Von Jacob Gallagher

NEW YORK (Dow Jones)--Gucci und Balenciaga - zwei der größten Luxusmarken der Welt - haben mit Kering eine gemeinsame Muttergesellschaft. Seit vergangener Woche teilen sie sich auch drei Streifen. Innerhalb weniger Monate haben beide Unternehmen Kooperationen mit dem deutschen Sportbekleidungsimperium Adidas vorgestellt. Gucci machte den Anfang. Auf seiner Februar-Laufstegshow präsentierte das Unternehmen eine Co-Branding-Kollektion mit Zweireiher-Anzügen und pelzbesetzten Tweedmänteln, die mit dem unverkennbaren Adidas-Dreifuß-Logo über dem Gucci-Namen versehen sind. Die sportliche Splice-Kollektion kommt Anfang Juni auf den Markt und umfasst eine Wespentaille-Jacke für 3.980 US-Dollar und Plateau-Sandalen für 1.250 Dollar, die nicht ganz Soulcycle-tauglich sind.

Am vergangenen Wochenende war es Guccis Geschäftspartner Balenciaga, der sich mit Adidas verbündete. Die Laufstegshow - eine heißerwartete Angelegenheit mit maskierten Models, die über das Parkett der New Yorker Börse marschierten - umfasste eine eher konventionelle, sportliche Auswahl an Trainingsanzügen und Fußballtrikots mit Doppellogo. Und die Zusammenarbeit zeigt, "was wir unserem Publikum an Ästhetik bieten. Es gibt ein Modeelement, wissen Sie, und es gibt ein Straßenelement", freut sich der namensgebende Designer der Marke, Demna, in einem Interview. Die Kollektion ging unmittelbar nach der Show in den Verkauf, mit Preisen, die es ganz schön in sich hatten: Trackpants für 1.550 Dollar und Sneakers für 1.100 Dollar.

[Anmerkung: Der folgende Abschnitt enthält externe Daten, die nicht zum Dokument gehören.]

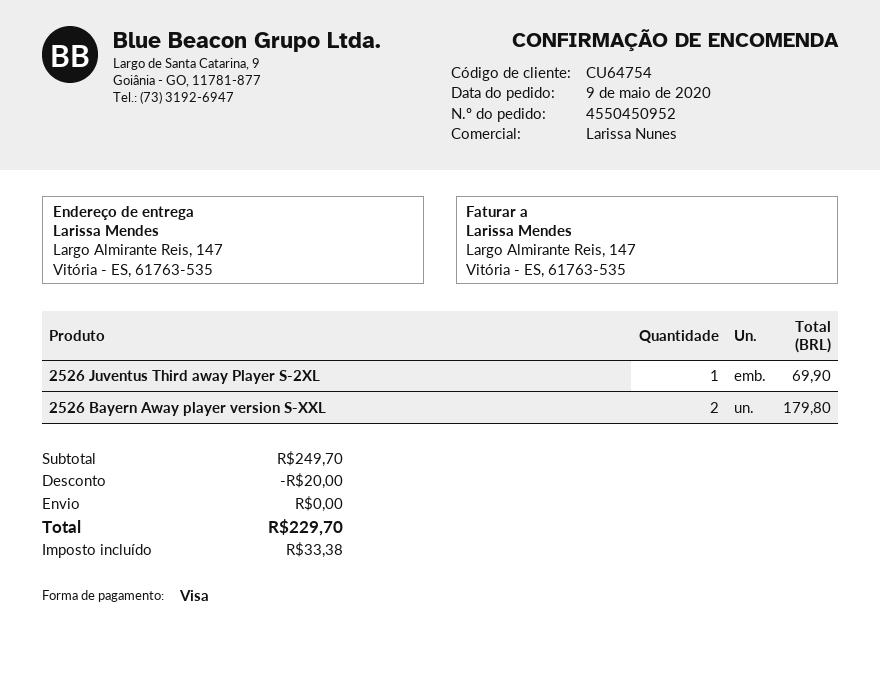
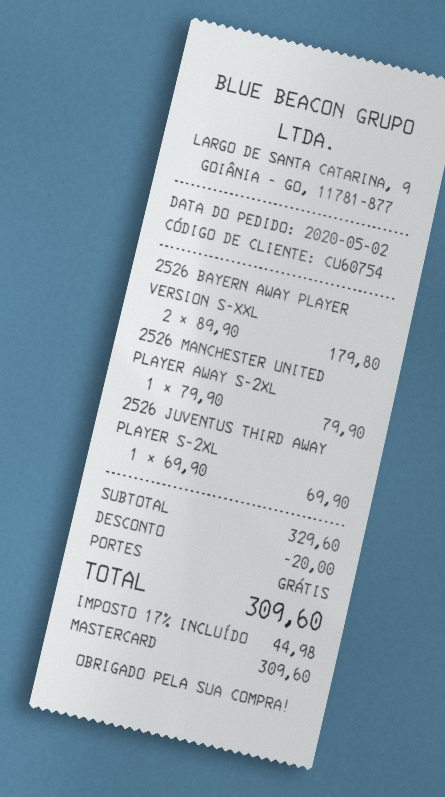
order date: 2020-05-09 -> 2020-05-02
customer number: CU64754 -> CU60754
payment method: Visa -> Mastercard
2526 MANCHESTER UNITED PLAYER AWAY S-2XL: none -> 1 for 79.90
subtotal: 249.70 -> 329.60
tax: 33.38 -> 44.98
total: 229.70 -> 309.60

   Massenmarkt und Luxus gehen Hand in Hand 

Die Prominenz dieser Partnerschaften auf dem Laufsteg - das dreistreifige Logo direkt über dem Namen einer Modemarke für einen Look nach dem anderen, für einen Artikel nach dem anderen - zeigt eines ganz genau: die Kluft zwischen hohem Stil und Massenbekleidung hat sich fast vollständig geschlossen. Der Preis bleibt aber natürlich ein ausschließender Faktor. Kering lehnte es über einen Vertreter ab, sich dazu zu äußern, ob die beiden Geschäfte auf Unternehmensebene koordiniert wurden. Einem Adidas-Vertreter zufolge sind diese Premium-Kooperationen Teil einer neuen Markenstrategie, die das Unternehmen im vergangenen Jahr angekündigt hat. Brian Grevy, Vorstandsmitglied von Adidas und verantwortlich für globale Marken, sagte im März 2021, dass Luxusdesigns, die von Adidas inspiriert sind und "aus Statusgründen getragen werden", dazu beitrügen, die Marke zu beleben.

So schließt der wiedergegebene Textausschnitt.